Some of the employers cited the pandemic as the reason for a surge in retirements during COVID-19, while others I spoke to, seemed to recognize that the baby boomers reaching retirement age is finally catching up with us.
For 20 years there has been talk about the shortfall of labour when the boomers all retire, but it appears it has been all talk and little action to find a solution to the problem.
Immigration has to be a part of it, as Canadians have not reproduced at a rate that will fill those jobs in the years to come. The fact that many of the shortages are in the health care field, is somewhat alarming. As we all age, where will all the personal support workers and nurses be to look after us in our declining years?
Equally alarming is the understanding by employers that a surge in retirements has created a skills shortage in the labour force that will be difficult to recover from. While organizations such as Loyalist College are watching where the shortages are and have been trying to add training to their offerings to fill the void, it appears that this is not something that can be rectified overnight.
This means that there is going to have to be more openness to bringing in skilled workers from other places through targeted immigration, or we may find ourselves without the goods and services we need on a daily basis.
This doesn’t just mean healthcare. At the recent job fair, it was noted that it is proving very difficult to find and hire qualified auto mechanics. Since most of us, especially in rural areas, are dependent on a vehicle to get around, what will happen when we can’t get an appointment for a repair for weeks because of the shortage of labour?

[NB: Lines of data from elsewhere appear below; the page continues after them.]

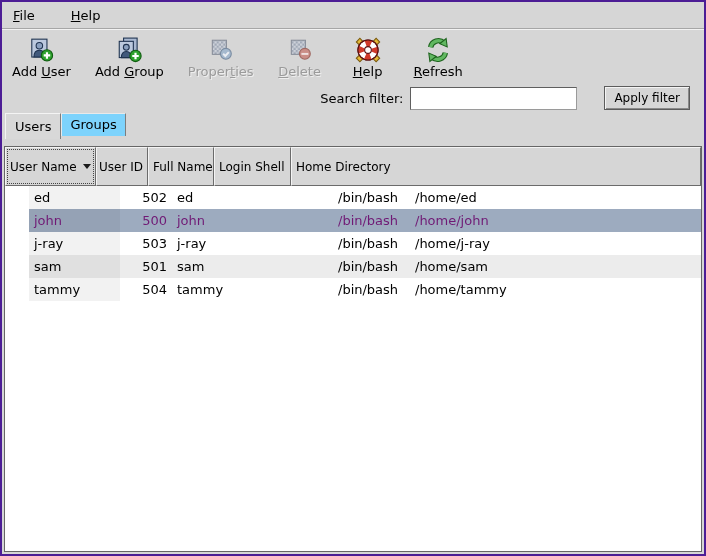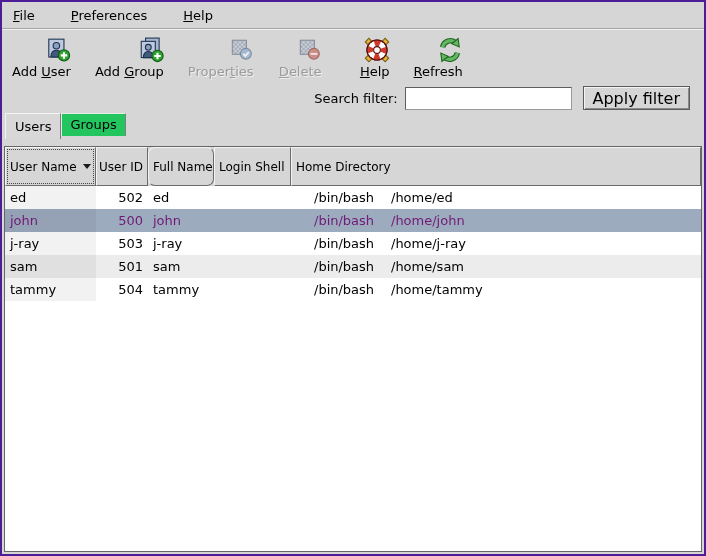--- a/index.html
+++ b/index.html
@@ -125,7 +125,6 @@
 
   <div class="menubar">
     <span class="menu-item"><u>F</u><span>ile</span></span>
-    <span class="menu-item"><u>P</u><span>references</span></span>
     <span class="menu-item"><u>H</u><span>elp</span></span>
   </div>
 

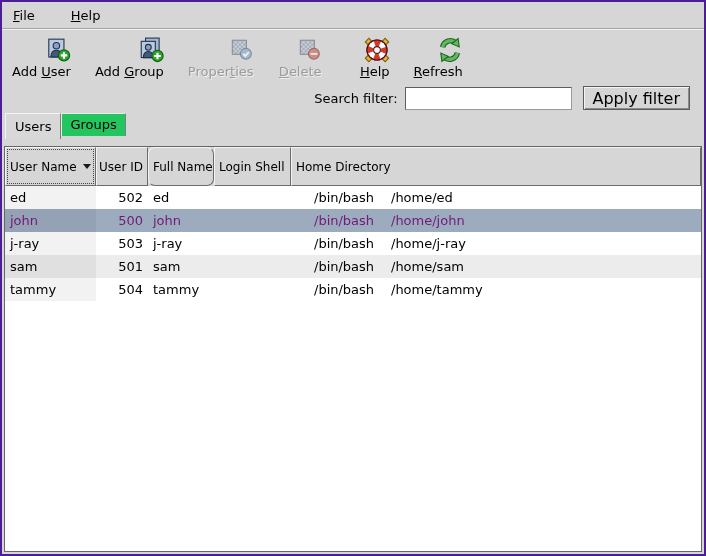--- a/index.html
+++ b/index.html
@@ -30,7 +30,7 @@
     padding:2px 10px 4px 10px; gap:24px;
   }
   .tool-item {
-    display:flex; flex-direction:column; align-items:flex-end;
+    display:flex; flex-direction:column; align-items:center;
     gap:1px; min-width:44px;
   }
   .tool-item .icon { width:26px; height:26px; display:flex; align-items:center; justify-content:center; }

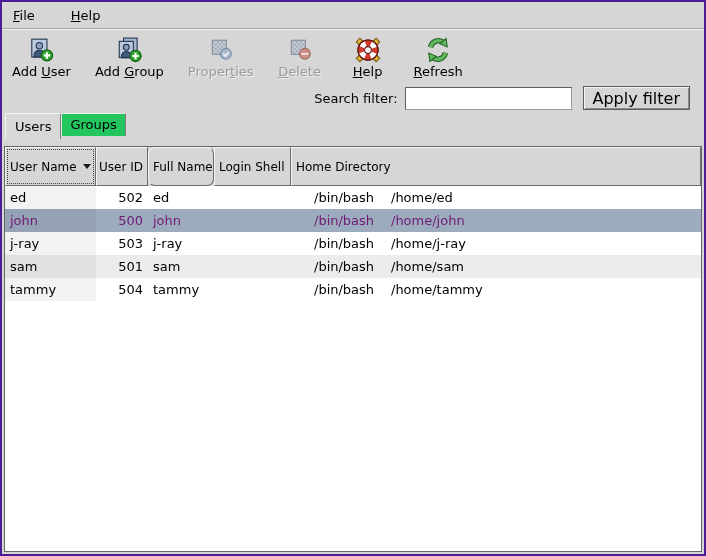--- a/index.html
+++ b/index.html
@@ -51,12 +51,12 @@
     outline:none;
   }
   .apply-btn {
-    margin-left:11px;
+    margin-left:27px;
     height:24px; padding:0 9px;
     background:#d6d6d6;
     border:1px solid #5c5c5c;
     box-shadow:inset 1px 1px 0 #f4f4f4, inset -1px -1px 0 #8a8a8a;
-    font-family:inherit; font-size:16px; color:#000;
+    font-family:inherit; font-size:12px; color:#000;
     cursor:default;
   }
   

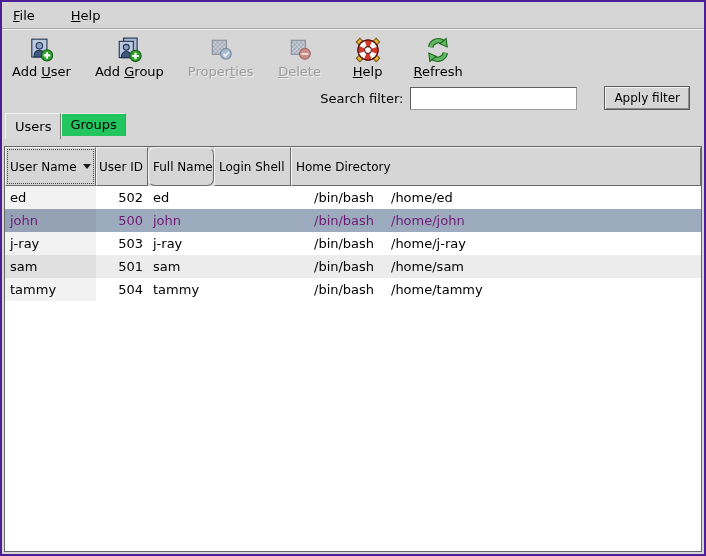--- a/index.html
+++ b/index.html
@@ -67,7 +67,7 @@
   }
   .tab {
     padding:3px 8px 4px 8px;
-    background:#22c55e;
+    background:#7dd3fc;
     border:1px solid #7d7d7d;
     border-bottom:none;
     border-top-color:#e9e9e9; border-left-color:#e9e9e9;

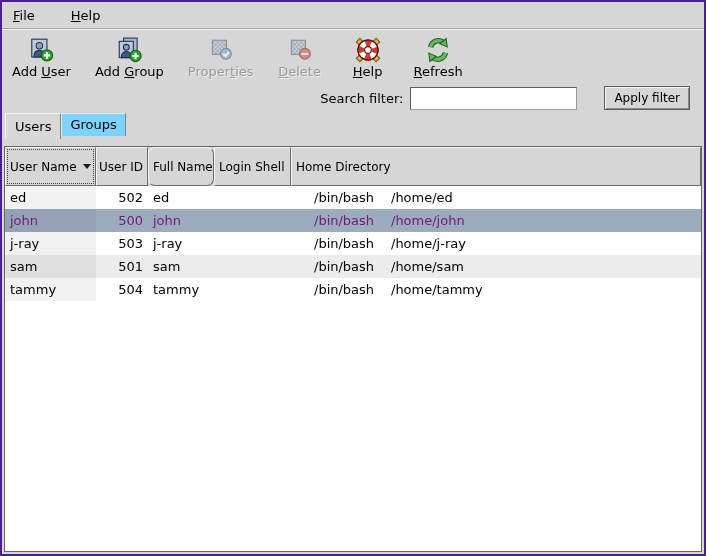--- a/index.html
+++ b/index.html
@@ -113,7 +113,7 @@
   .c0 { width:91px; flex:0 0 91px; }
   .c1 { width:52px; flex:0 0 52px;justify-content:flex-end; }
   .c2 { width:95px; flex:0 0 95px; }
-  .c3 { width:66px; flex:0 0 66px;border-radius:7px; }
+  .c3 { width:66px; flex:0 0 66px; }
   .c4 { width:77px; flex:0 0 77px; }
   .c5 { flex:1; }
   .tr .c0 { background:rgba(0,0,0,0.05); }   

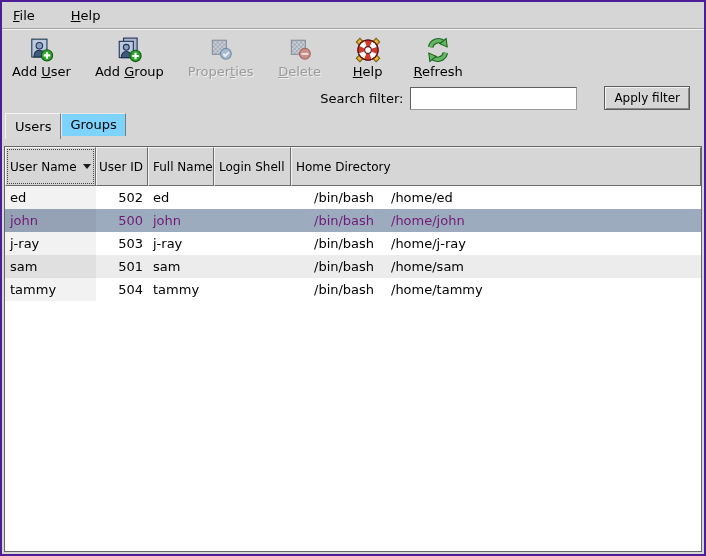--- a/index.html
+++ b/index.html
@@ -102,7 +102,7 @@
     border-left:4px solid transparent; border-right:4px solid transparent;
     border-top:5px solid #1a1a1a;
   }
-  .tbody { flex:1; display:flex; flex-direction:column; background:#fff; overflow:hidden; }
+  .tbody { flex:1; display:flex; flex-direction:column; background:#fff; overflow:hidden;margin-left:24px; }
   .tr { display:flex; flex:0 0 23px; height:23px; }
   .tr:nth-child(even) { background:#ececec; }
   .tr.selected { background:#9dabbf; color:#701a75; }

While those in lower paying jobs might not have enthusiasm to head back to school or take additional education, this shortage of skills means that there is opportunity for people to re-train and find jobs that offer a new career they will enjoy with greater monetary and other benefits. This is also something for the youth in our region to consider as they are nearing the end of high school.
It appears there will be little excuse to be either unemployed or underemployed in the years ahead.